Cabezas Chavín

Fueron varias decenas de centinelas las que dieron protección y resguardo al sacro templo de Chavín de Huántar. En cada centinela convergen los espíritus del jaguar y la serpiente junto a las almas de los principales chamanes y sacerdotes, unificándose con el único objetivo de expulsar cualquier intromisión al templo. Estos espíritus se materializaron en formas petrificadas de cabezas antropomorfas empotradas en las murallas del templo alrededor de su perímetro, causando terror a los intrusos. La custodia se ha dado por siglos. Hoy, un sólo centinela ha resistido el embate del tiempo.

Lanzon Chavín

La divinidad central del Templo de Chavín de Huántar ha quedado representada con la inquietante escultura de granito a la que, debido a su forma de proyectil, se le ha dado el nombre de Lanzón Chavín. Su aspecto sobrenatural con rasgos sobrehumanos mezclados con los de animales totémicos como felinos y serpientes, le brindaba una apariencia aterradora. Una gran parte de su culto giraba alrededor de hierbas y plantas alucinógenas – como el cactus San Pedro- con las cuales únicamente los chamanes y sacerdotes tenían el poder de acceder tanto a la comunicación con la deidad, como a las dimensiones sobrenaturales propias del más allá.

Estela Chavín

Una de las versiones más remotas de la imagen del dios Viracocha (o dios de los báculos), fue grabada sobre uno de los monolitos más destacados de la cultura Chavín.

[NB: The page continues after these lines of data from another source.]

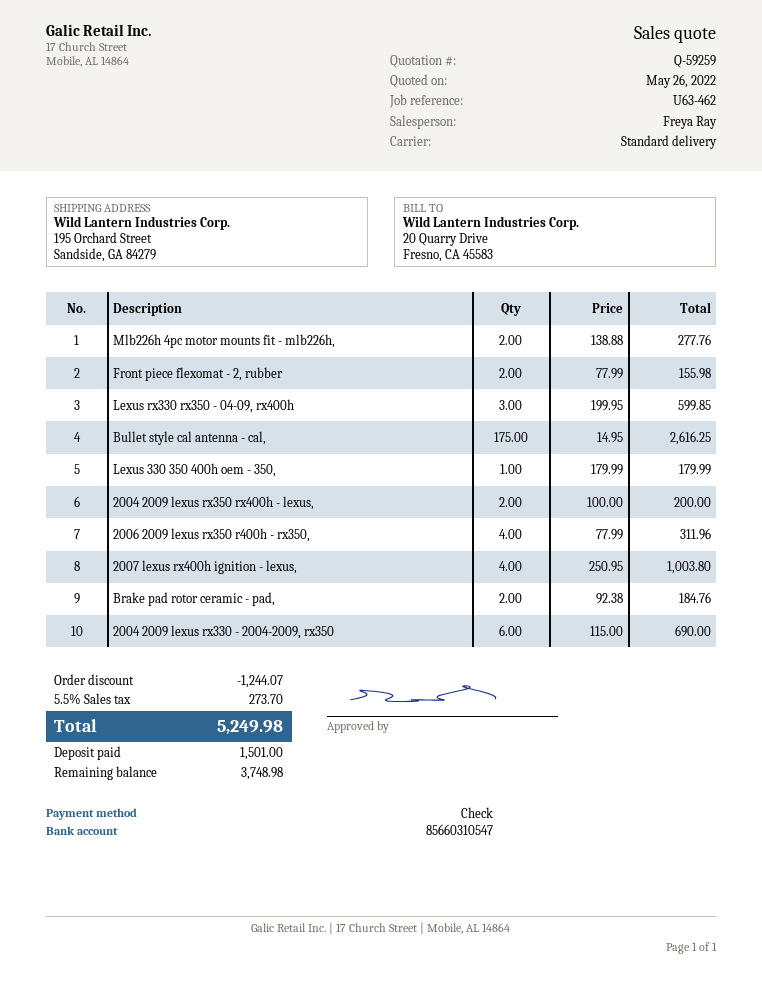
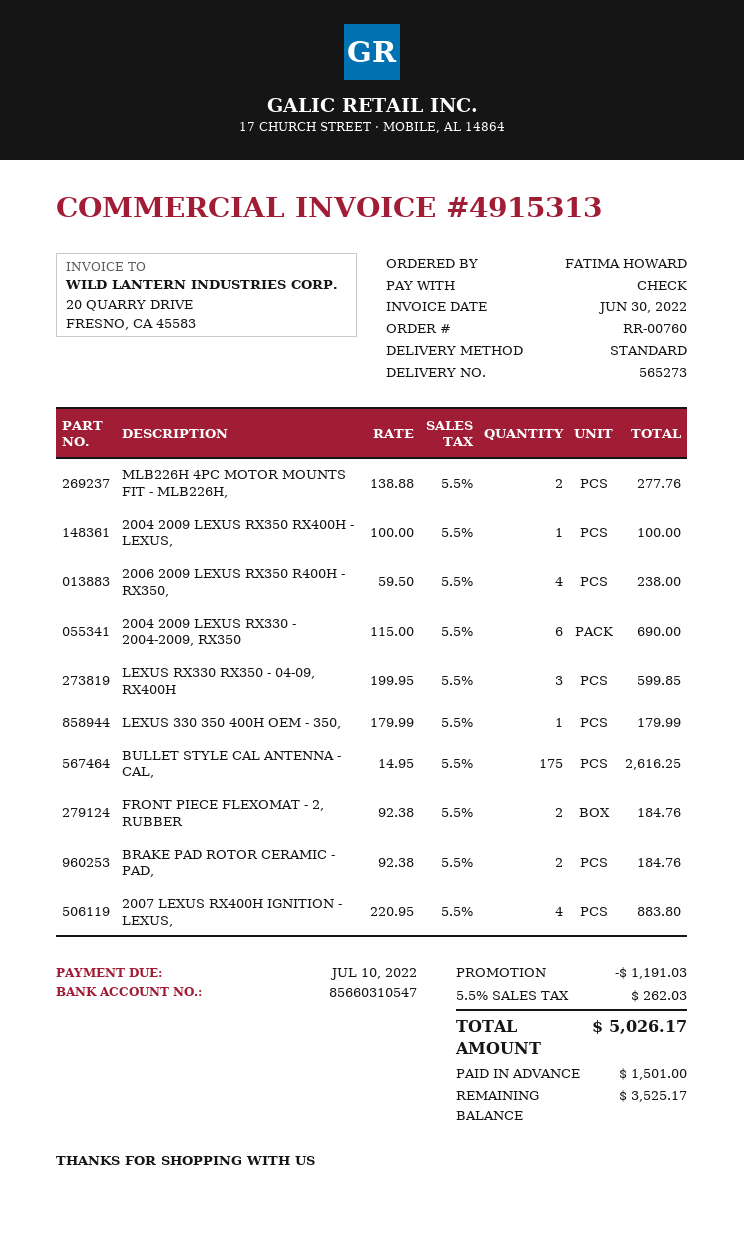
Front piece flexomat - 2, rubber: 2 x 77.99 = 155.98 -> 2 x 92.38 = 184.76
2004 2009 lexus rx350 rx400h - lexus,: 2 x 100.00 = 200.00 -> 1 x 100.00 = 100.00
2006 2009 lexus rx350 r400h - rx350,: 4 x 77.99 = 311.96 -> 4 x 59.50 = 238.00
2007 lexus rx400h ignition - lexus,: 4 x 250.95 = 1003.80 -> 4 x 220.95 = 883.80
discount: 1244.07 -> 1191.03
tax: 5.5% = 273.70 -> 5.5% = 262.03
total: 5249.98 -> 5026.17
balance: 3748.98 -> 3525.17

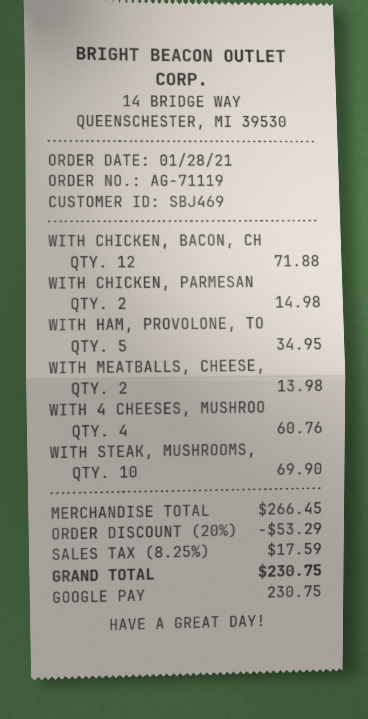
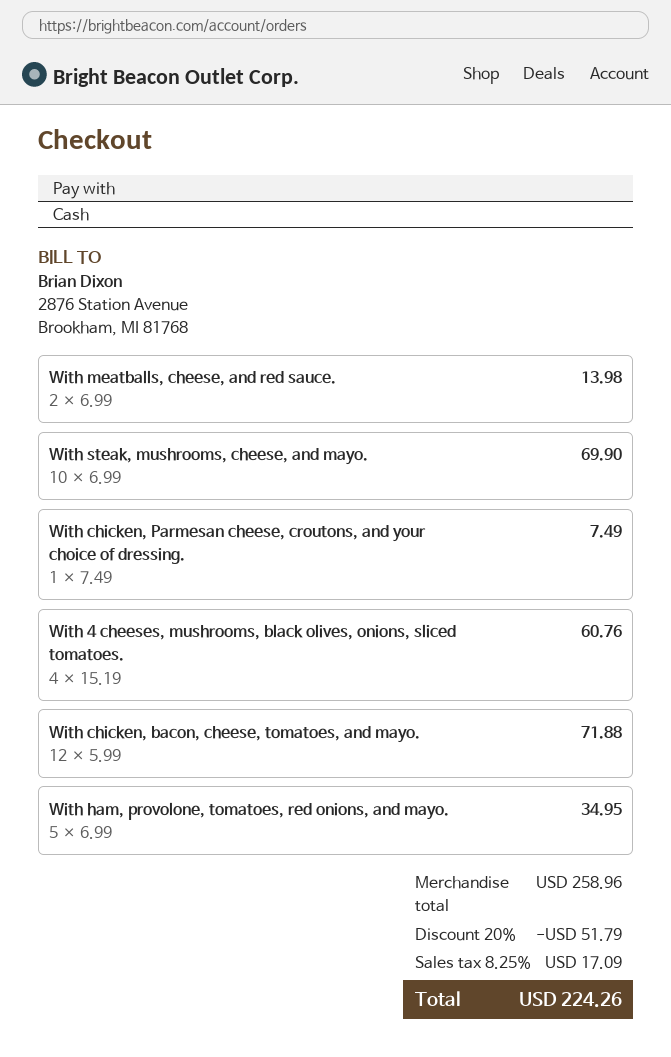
payment method: Google Pay -> cash
WITH CHICKEN, PARMESAN: 2 for 14.98 -> 1 for 7.49
subtotal: 266.45 -> 258.96
discount: 20% = 53.29 -> 20% = 51.79
tax: 8.25% = 17.59 -> 8.25% = 17.09
total: 230.75 -> 224.26

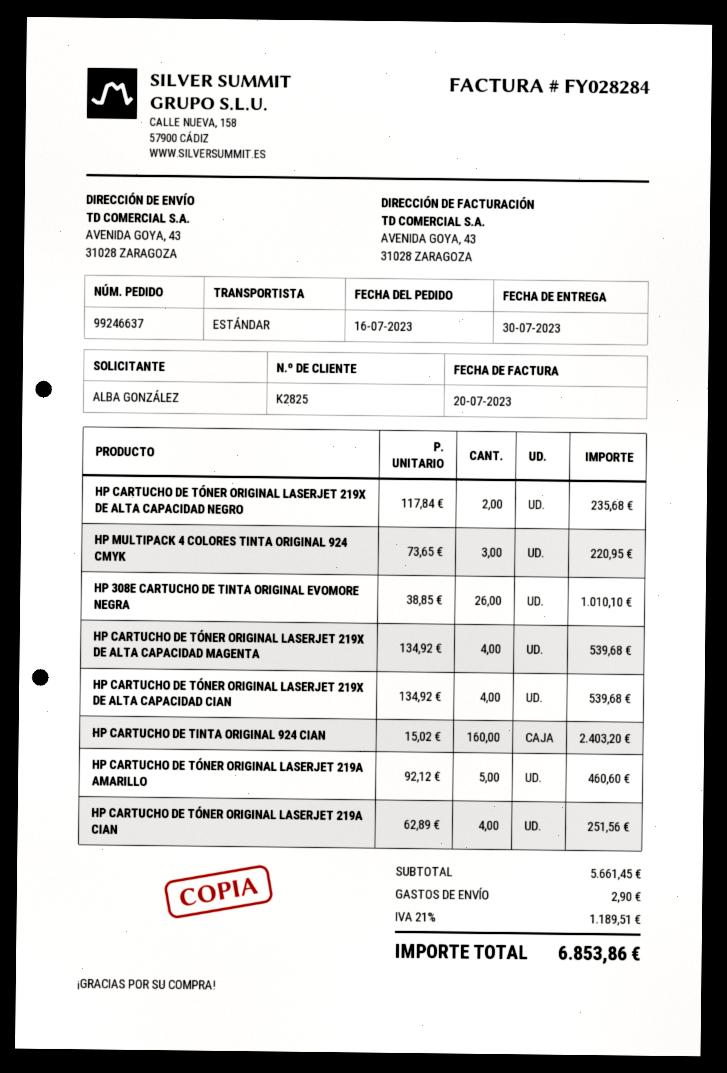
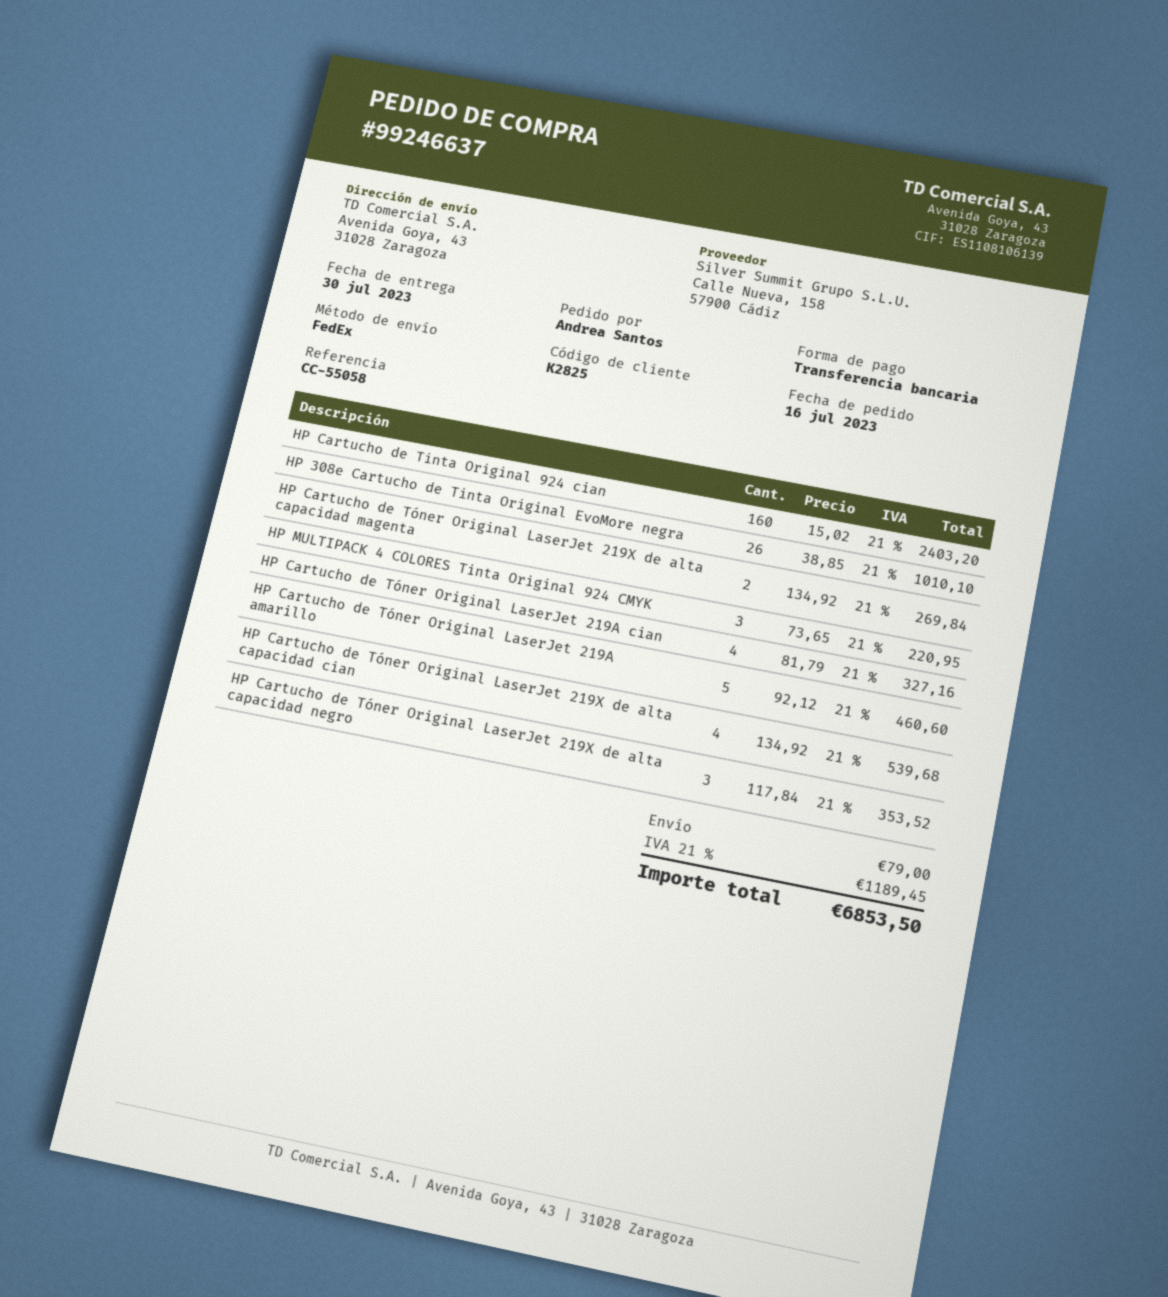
ordered by: ALBA GONZÁLEZ -> Andrea Santos
shipping method: standard -> FedEx
HP CARTUCHO DE TÓNER ORIGINAL LASERJET 219X DE ALTA CAPACIDAD NEGRO: 2 x 117.84 = 235.68 -> 3 x 117.84 = 353.52
HP CARTUCHO DE TÓNER ORIGINAL LASERJET 219X DE ALTA CAPACIDAD MAGENTA: 4 x 134.92 = 539.68 -> 2 x 134.92 = 269.84
HP CARTUCHO DE TÓNER ORIGINAL LASERJET 219A CIAN: 4 x 62.89 = 251.56 -> 4 x 81.79 = 327.16
shipping: 2.90 -> 79.00
tax: 21% = 1189.51 -> 21% = 1189.45
total: 6853.86 -> 6853.50

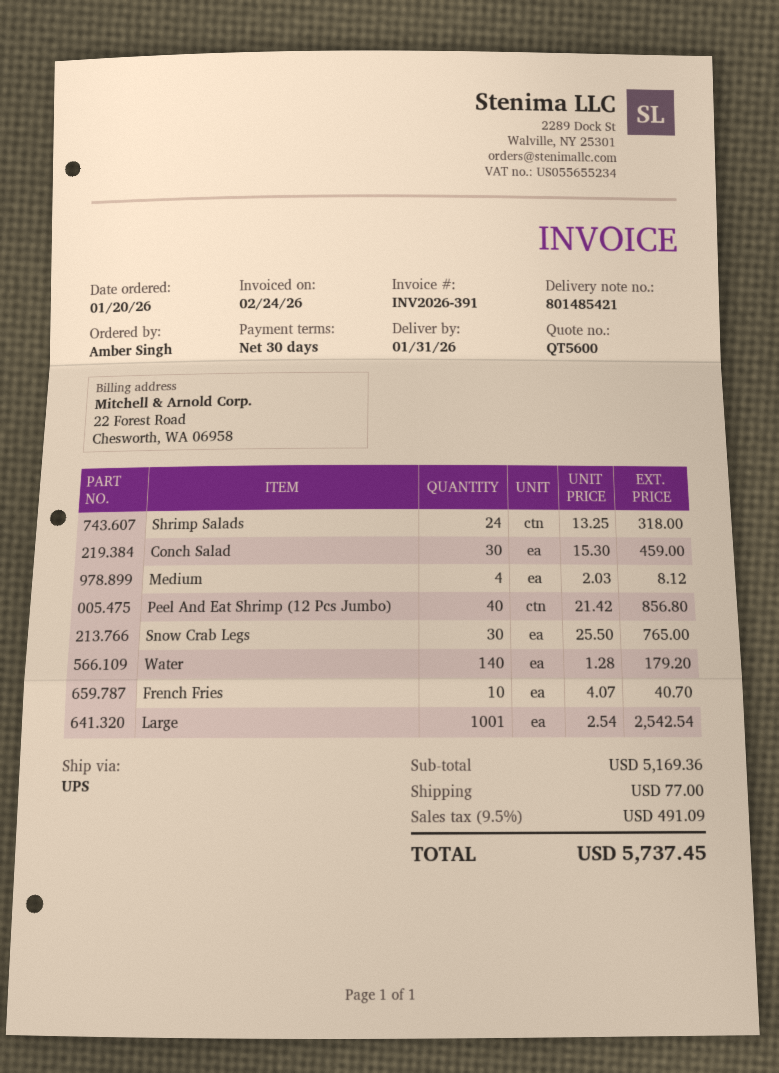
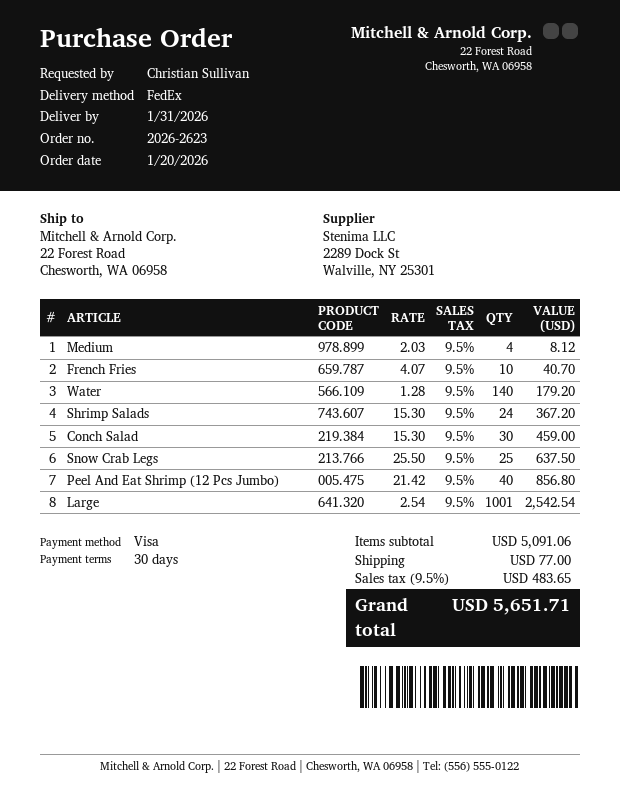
ordered by: Amber Singh -> Christian Sullivan
shipping method: UPS -> FedEx
Shrimp Salads: 24 x 13.25 = 318.00 -> 24 x 15.30 = 367.20
Snow Crab Legs: 30 x 25.50 = 765.00 -> 25 x 25.50 = 637.50
subtotal: 5169.36 -> 5091.06
tax: 9.5% = 491.09 -> 9.5% = 483.65
total: 5737.45 -> 5651.71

Se presenta como un híbrido entre ser humano y felino, exponiendo, además, rasgos de aves de rapiña y serpientes que se entrelazan a lo largo de su imponente tocado, dramatizando aún más el aspecto terrorífico de uno de los dioses más enigmáticos del antiguo Perú.

Huaco ceremonial Chavín

El contacto con seres sobrenaturales en el mundo Chavín era potestad de sus sacerdotes cuando éstos lograban el acceso a otras realidades. Para ello, hacían uso de diversos artilugios e instrumentos, siendo uno de éstos el huaco ceremonial. Concebido como un objeto cultual, expone -esculpido sobre su superficie- un discurso iconográfico que evoca la síntesis de las terroríficas deidades de apariencia zoomorfa de dicha cultura. Representadas sobre la monocromía dada por el negro envolvente del ceramio, se resalta no solo la turbadora estética del mismo, sino también su inherente y potente carga simbólica.